SCHOTT solutions n° 2/2012 > Investigación y tecnología

Foto: thinkstock

Camino de la verdadera electromovilidad


Las nuevas baterías de litio-aire podrían ampliar mucho la autonomía de los vehículos eléctricos futuros. SCHOTT está desarrollando con este fin un innovador material en un proyecto de investigación subvencionado.


Thilo Horvatitsch

Los expertos coinciden en que los coches eléctricos no conseguirán masificarse hasta que se hayan desarrollado baterías más eficientes, que permitan a los coches recorrer cientos de kilómetros con una única carga. Hasta ahora las baterías recargables de altas prestaciones han sido demasiado pesadas; los altos costes de fabricación y los problemas de seguridad han impedido una producción en serie rentable y un precio asequible. La industria y los investigadores se centran ahora en un objetivo: incrementar la densidad de energía de las baterías y reducir los costes. Las baterías de ion-litio actuales generan hasta 180 Wh/kg, pero no resisten la comparación con la gasolina y el gasóleo, que suministran unos 10.000 Wh/kg.
En el laboratorio de SCHOTT se realizan mediciones de la conductividad de la vitrocerámica ion-conductora. Foto: SCHOTT/C. Costard
Las celdas de batería son testadas a altas temperaturas en una cámara climática durante los ciclos de carga/descarga, para saber más sobre la tecnología de medios de almacenamiento recargables, estables a largo plazo y seguros. Foto: SCHOTT/C. Costard
En la carrera entre las tecnologías de almacenamiento podría ascender muchos puestos una nueva batería recargable: la batería de litio-aire. Tan pronto como resulte comercialmente viable, promete unas capacidades de almacenamiento un 300 – 500 % superiores, alcanzando los 1.000 Wh/kg. El gobierno alemán está subvencionando un proyecto de investigación para aplicar esta tecnología a medios de almacenamiento recargables. Este proyecto conjunto cuenta con la participación de centros de investigaciones y empresas de alto nivel, como el centro de investigación de baterías MEET, de la Universidad de Münster, el grupo tecnológico SCHOTT y grandes nombres del sector, como Rockwood Lithium, Varta Microbattery y Volkswagen AG.
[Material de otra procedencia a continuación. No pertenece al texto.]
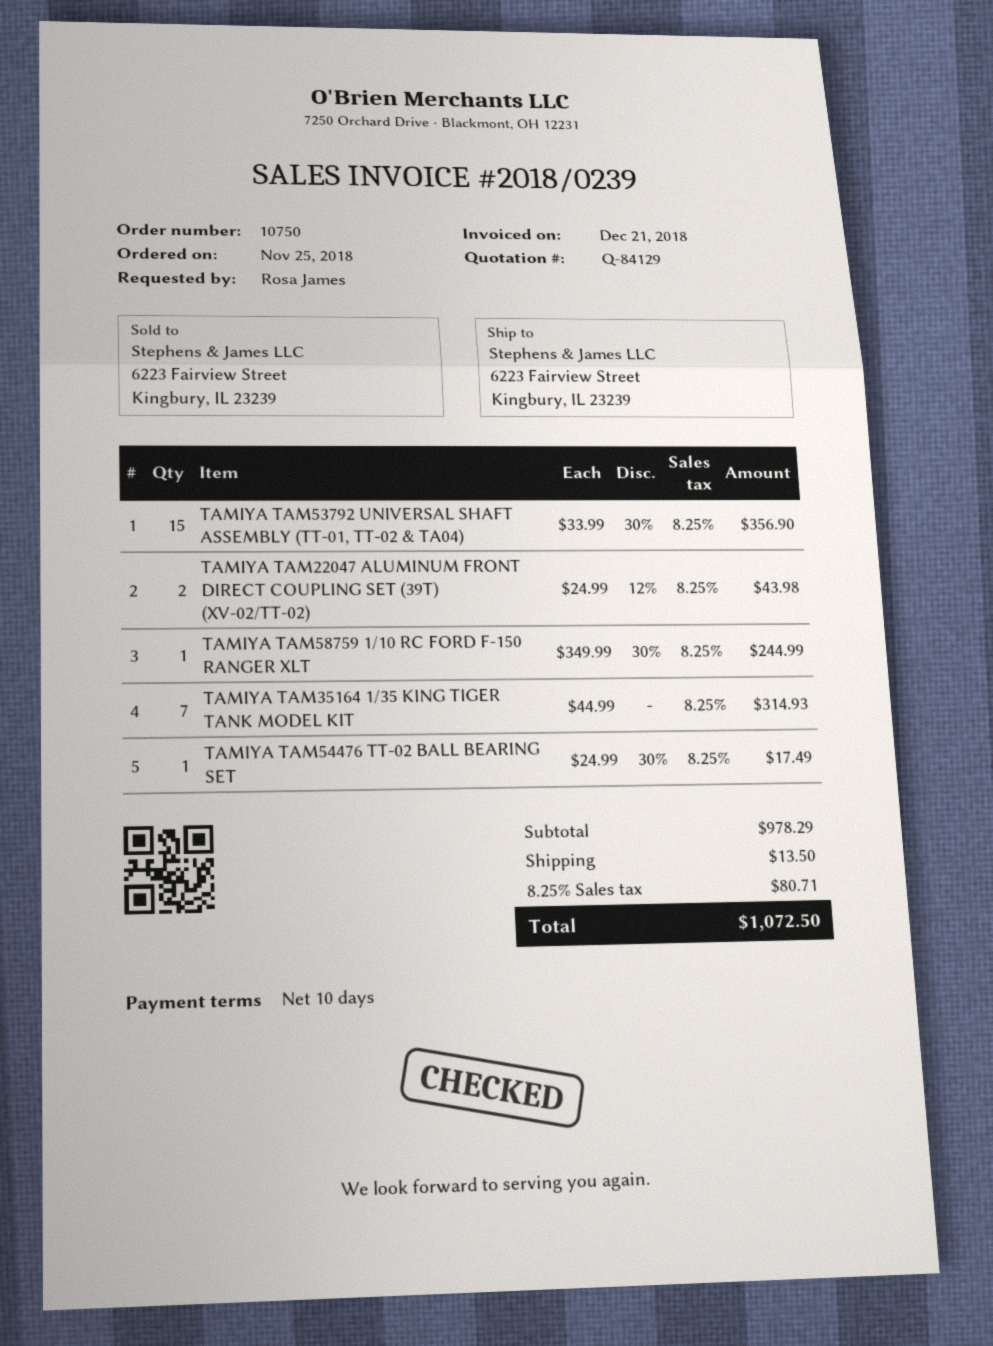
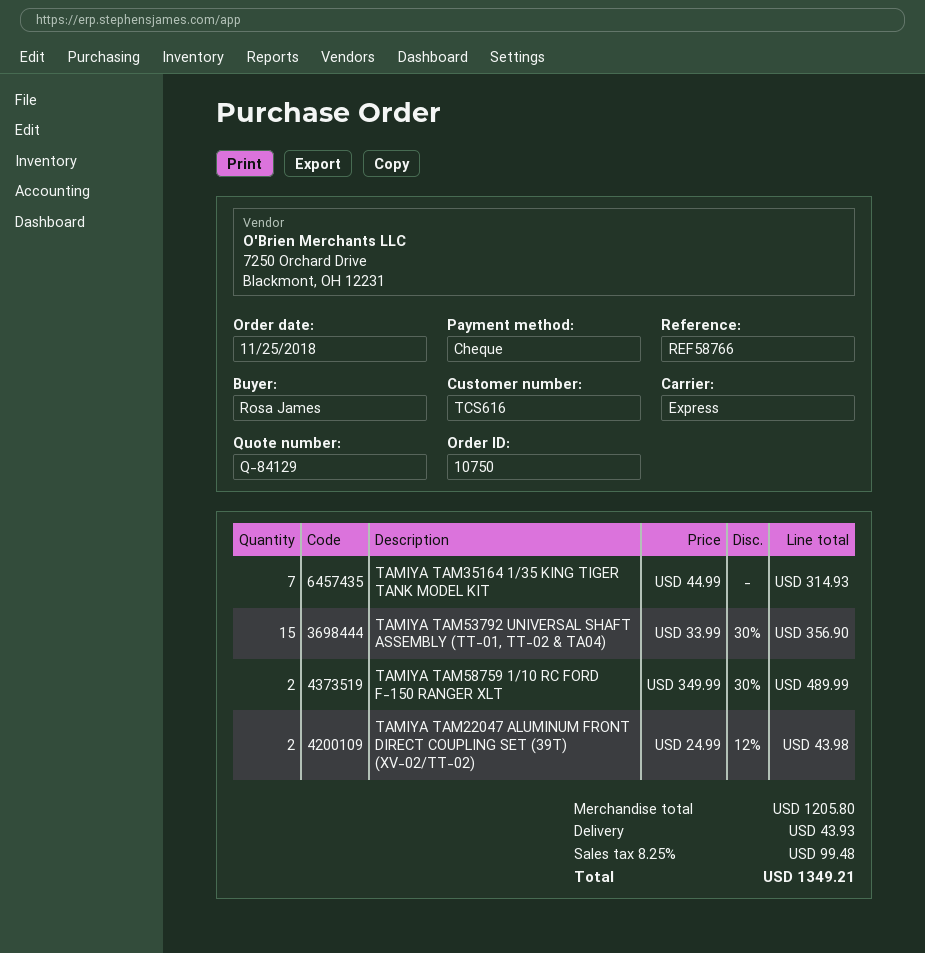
TAMIYA TAM58759 1/10 RC FORD F-150 RANGER XLT: 1 x 349.99 - 30% = 244.99 -> 2 x 349.99 - 30% = 489.99
TAMIYA TAM54476 TT-02 BALL BEARING SET: 1 x 24.99 - 30% = 17.49 -> none
subtotal: 978.29 -> 1205.80
shipping: 13.50 -> 43.93
tax: 8.25% = 80.71 -> 8.25% = 99.48
total: 1072.50 -> 1349.21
El acrónimo alemán del proyecto es GLANZ (”brillo”), que significa ”ánodo y celda protegida con vidrio” y remite a un desarrollo clave de SCHOTT: un innovador material vitrocerámico ion-conductor. ”La conducción de iones en materiales sólidos es un área importante para nosotros en la investigación tanto actual como futura, y somos optimistas en
cuanto a poder aplicar con éxito nuestro know how a un campo de aplicación nuevo para nosotros,” comenta el Dr. Wolfgang Schmidbauer, coordinador del proyecto en SCHOTT.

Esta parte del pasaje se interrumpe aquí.